The result should be a full, exact repeat of the entries, free of pictures.

•••

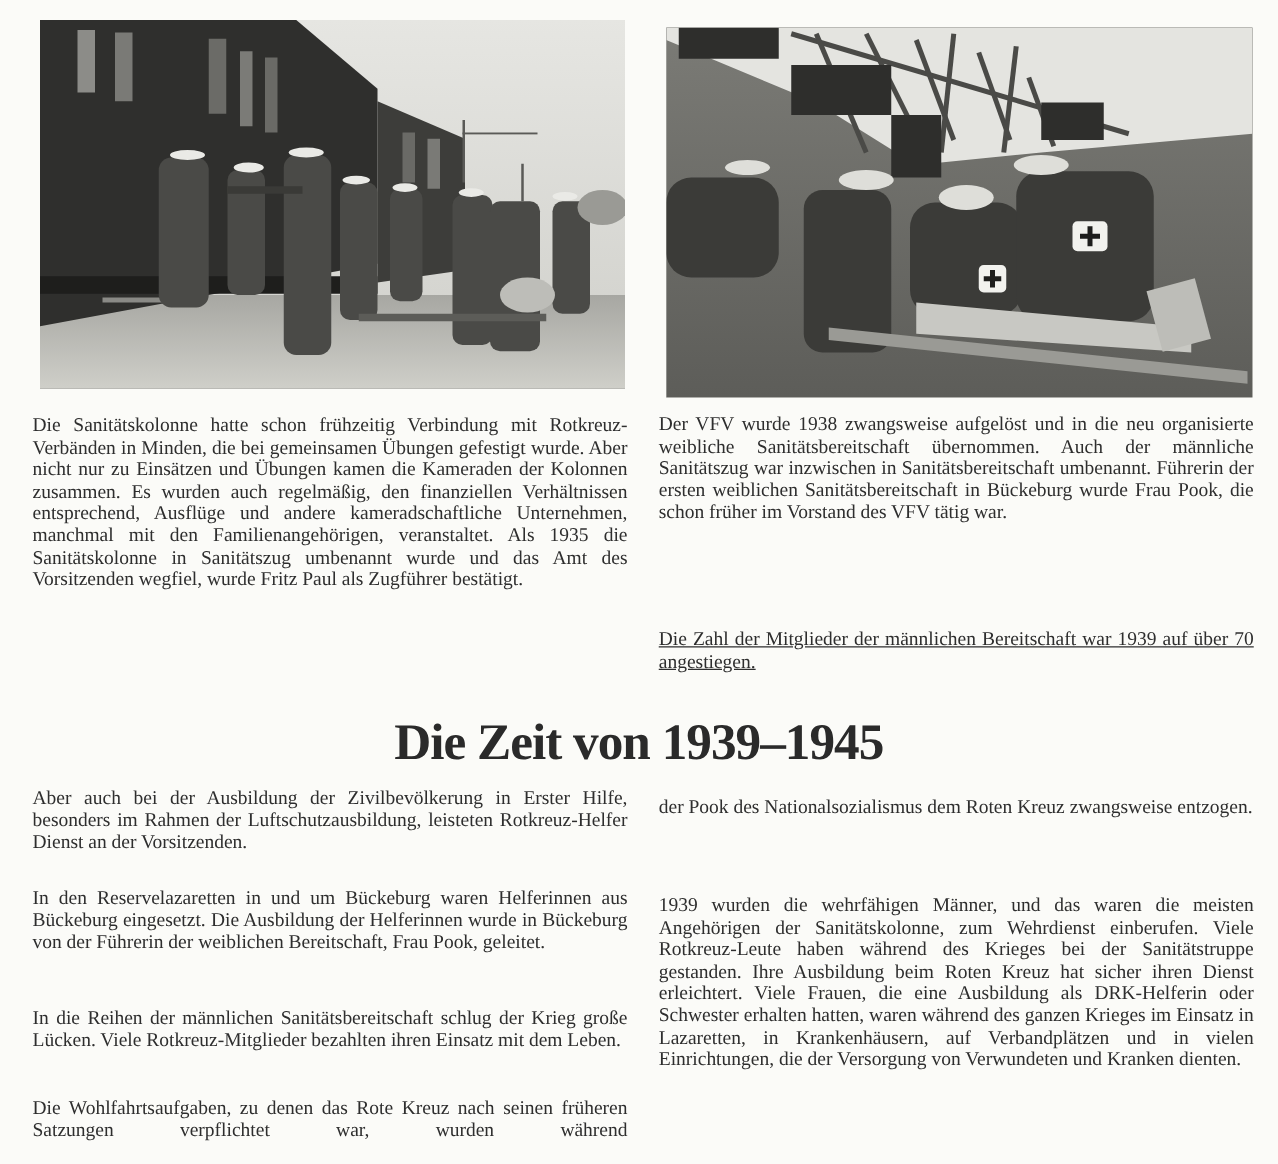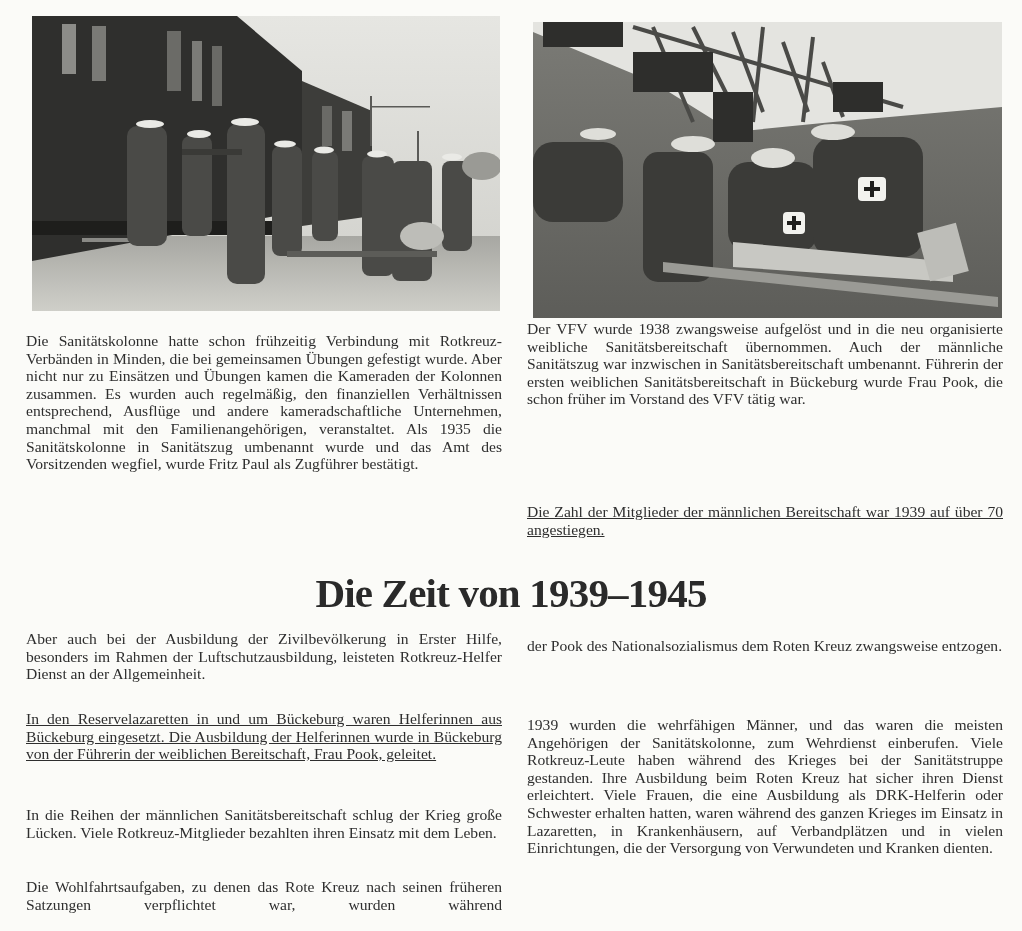--- a/index.html
+++ b/index.html
@@ -30,39 +30,39 @@
       line-height: 17.6px;
       text-align: justify;
       color: #2e2e2e;
       margin: 0;
       hyphens: manual;
     }
     .col-left { left: 26px; width: 476px; }
     .col-right { left: 527px; width: 476px; }
 
     #p-top-left { top: 332px; }
-    #p-top-right-1 { top: 320px; }
+    #p-top-right-1 { top: 331px; }
     #p-top-right-2 { top: 503px; text-decoration: underline; }
 
     #heading {
       position: absolute;
       left: 0;
       width: 1022px;
       top: 568px;
       text-align: center;
       font-size: 41px;
       line-height: 50px;
       font-weight: bold;
       letter-spacing: -0.8px;
       color: #2a2a2a;
       margin: 0;
     }
 
     #p-b-l-1 { top: 630px; }
-    #p-b-l-2 { top: 710px; text-decoration: underline; }
+    #p-b-l-2 { top: 710px; }
     #p-b-l-3 { top: 806px; }
     #p-b-l-4 { top: 878px; }
     #p-b-r-1 { top: 637px; }
     #p-b-r-2 { top: 716px; }
     .last-line-justify { text-align-last: justify; }
   </style>
 </head>
 <body>
 
 <div class="photo" id="photo-1">
@@ -188,21 +188,21 @@
 </div>
 
 <p class="para col-left" id="p-top-left">Die Sanitätskolonne hatte schon frühzeitig Verbindung mit Rotkreuz-Verbänden in Minden, die bei gemeinsamen Übungen gefestigt wurde. Aber nicht nur zu Einsätzen und Übungen kamen die Kameraden der Kolonnen zusammen. Es wurden auch regelmäßig, den finanziellen Verhältnissen entsprechend, Ausflüge und andere kameradschaftliche Unternehmen, manchmal mit den Familienangehörigen, veranstaltet. Als 1935 die Sanitätskolonne in Sanitätszug umbenannt wurde und das Amt des Vorsitzenden wegfiel, wurde Fritz Paul als Zugführer bestätigt.</p>
 
 <p class="para col-right" id="p-top-right-1">Der VFV wurde 1938 zwangsweise aufgelöst und in die neu organisierte weibliche Sanitätsbereitschaft übernommen. Auch der männliche Sanitätszug war inzwischen in Sanitätsbereitschaft umbenannt. Führerin der ersten weiblichen Sanitätsbereitschaft in Bückeburg wurde Frau Pook, die schon früher im Vorstand des VFV tätig war.</p>
 
 <p class="para col-right" id="p-top-right-2">Die Zahl der Mitglieder der männlichen Bereitschaft war 1939 auf über 70 angestiegen.</p>
 
 <h1 id="heading">Die Zeit von 1939–1945</h1>
 
-<p class="para col-left" id="p-b-l-1">Aber auch bei der Ausbildung der Zivilbevölkerung in Erster Hilfe, besonders im Rahmen der Luftschutzausbildung, leisteten Rotkreuz-Helfer Dienst an der Allgemeinheit.</p>
+<p class="para col-left" id="p-b-l-1">Aber auch bei der Ausbildung der Zivilbevölkerung in Erster Hilfe, besonders im Rahmen der Luftschutzausbildung, leisteten Rotkreuz-Helfer Dienst an der Vorsitzenden.</p>
 
 <p class="para col-left" id="p-b-l-2">In den Reservelazaretten in und um Bückeburg waren Helferinnen aus Bückeburg eingesetzt. Die Ausbildung der Helferinnen wurde in Bückeburg von der Führerin der weiblichen Bereitschaft, Frau Pook, geleitet.</p>
 
 <p class="para col-left" id="p-b-l-3">In die Reihen der männlichen Sanitätsbereitschaft schlug der Krieg große Lücken. Viele Rotkreuz-Mitglieder bezahlten ihren Einsatz mit dem Leben.</p>
 
 <p class="para col-left last-line-justify" id="p-b-l-4">Die Wohlfahrtsaufgaben, zu denen das Rote Kreuz nach seinen früheren Satzungen verpflichtet war, wurden während</p>
 
 <p class="para col-right" id="p-b-r-1">der Pook des Nationalsozialismus dem Roten Kreuz zwangsweise entzogen.</p>
 
 <p class="para col-right" id="p-b-r-2">1939 wurden die wehrfähigen Männer, und das waren die meisten Angehörigen der Sanitätskolonne, zum Wehrdienst einberufen. Viele Rotkreuz-Leute haben während des Krieges bei der Sanitätstruppe gestanden. Ihre Ausbildung beim Roten Kreuz hat sicher ihren Dienst erleichtert. Viele Frauen, die eine Ausbildung als DRK-Helferin oder Schwester erhalten hatten, waren während des ganzen Krieges im Einsatz in Lazaretten, in Krankenhäusern, auf Verbandplätzen und in vielen Einrichtungen, die der Versorgung von Verwundeten und Kranken dienten.</p>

•••

Your response
--- a/index.html
+++ b/index.html
@@ -30,39 +30,39 @@
       line-height: 17.6px;
       text-align: justify;
       color: #2e2e2e;
       margin: 0;
       hyphens: manual;
     }
     .col-left { left: 26px; width: 476px; }
     .col-right { left: 527px; width: 476px; }
 
     #p-top-left { top: 332px; }
-    #p-top-right-1 { top: 320px; }
+    #p-top-right-1 { top: 331px; }
     #p-top-right-2 { top: 503px; text-decoration: underline; }
 
     #heading {
       position: absolute;
       left: 0;
       width: 1022px;
       top: 568px;
       text-align: center;
       font-size: 41px;
       line-height: 50px;
       font-weight: bold;
       letter-spacing: -0.8px;
       color: #2a2a2a;
       margin: 0;
     }
 
     #p-b-l-1 { top: 630px; }
-    #p-b-l-2 { top: 710px; text-decoration: underline; }
+    #p-b-l-2 { top: 710px; }
     #p-b-l-3 { top: 806px; }
     #p-b-l-4 { top: 878px; }
     #p-b-r-1 { top: 637px; }
     #p-b-r-2 { top: 716px; }
     .last-line-justify { text-align-last: justify; }
   </style>
 </head>
 <body>
 
 <div class="photo" id="photo-1">
@@ -188,21 +188,21 @@
 </div>
 
 <p class="para col-left" id="p-top-left">Die Sanitätskolonne hatte schon frühzeitig Verbindung mit Rotkreuz-Verbänden in Minden, die bei gemeinsamen Übungen gefestigt wurde. Aber nicht nur zu Einsätzen und Übungen kamen die Kameraden der Kolonnen zusammen. Es wurden auch regelmäßig, den finanziellen Verhältnissen entsprechend, Ausflüge und andere kameradschaftliche Unternehmen, manchmal mit den Familienangehörigen, veranstaltet. Als 1935 die Sanitätskolonne in Sanitätszug umbenannt wurde und das Amt des Vorsitzenden wegfiel, wurde Fritz Paul als Zugführer bestätigt.</p>
 
 <p class="para col-right" id="p-top-right-1">Der VFV wurde 1938 zwangsweise aufgelöst und in die neu organisierte weibliche Sanitätsbereitschaft übernommen. Auch der männliche Sanitätszug war inzwischen in Sanitätsbereitschaft umbenannt. Führerin der ersten weiblichen Sanitätsbereitschaft in Bückeburg wurde Frau Pook, die schon früher im Vorstand des VFV tätig war.</p>
 
 <p class="para col-right" id="p-top-right-2">Die Zahl der Mitglieder der männlichen Bereitschaft war 1939 auf über 70 angestiegen.</p>
 
 <h1 id="heading">Die Zeit von 1939–1945</h1>
 
-<p class="para col-left" id="p-b-l-1">Aber auch bei der Ausbildung der Zivilbevölkerung in Erster Hilfe, besonders im Rahmen der Luftschutzausbildung, leisteten Rotkreuz-Helfer Dienst an der Allgemeinheit.</p>
+<p class="para col-left" id="p-b-l-1">Aber auch bei der Ausbildung der Zivilbevölkerung in Erster Hilfe, besonders im Rahmen der Luftschutzausbildung, leisteten Rotkreuz-Helfer Dienst an der Vorsitzenden.</p>
 
 <p class="para col-left" id="p-b-l-2">In den Reservelazaretten in und um Bückeburg waren Helferinnen aus Bückeburg eingesetzt. Die Ausbildung der Helferinnen wurde in Bückeburg von der Führerin der weiblichen Bereitschaft, Frau Pook, geleitet.</p>
 
 <p class="para col-left" id="p-b-l-3">In die Reihen der männlichen Sanitätsbereitschaft schlug der Krieg große Lücken. Viele Rotkreuz-Mitglieder bezahlten ihren Einsatz mit dem Leben.</p>
 
 <p class="para col-left last-line-justify" id="p-b-l-4">Die Wohlfahrtsaufgaben, zu denen das Rote Kreuz nach seinen früheren Satzungen verpflichtet war, wurden während</p>
 
 <p class="para col-right" id="p-b-r-1">der Pook des Nationalsozialismus dem Roten Kreuz zwangsweise entzogen.</p>
 
 <p class="para col-right" id="p-b-r-2">1939 wurden die wehrfähigen Männer, und das waren die meisten Angehörigen der Sanitätskolonne, zum Wehrdienst einberufen. Viele Rotkreuz-Leute haben während des Krieges bei der Sanitätstruppe gestanden. Ihre Ausbildung beim Roten Kreuz hat sicher ihren Dienst erleichtert. Viele Frauen, die eine Ausbildung als DRK-Helferin oder Schwester erhalten hatten, waren während des ganzen Krieges im Einsatz in Lazaretten, in Krankenhäusern, auf Verbandplätzen und in vielen Einrichtungen, die der Versorgung von Verwundeten und Kranken dienten.</p>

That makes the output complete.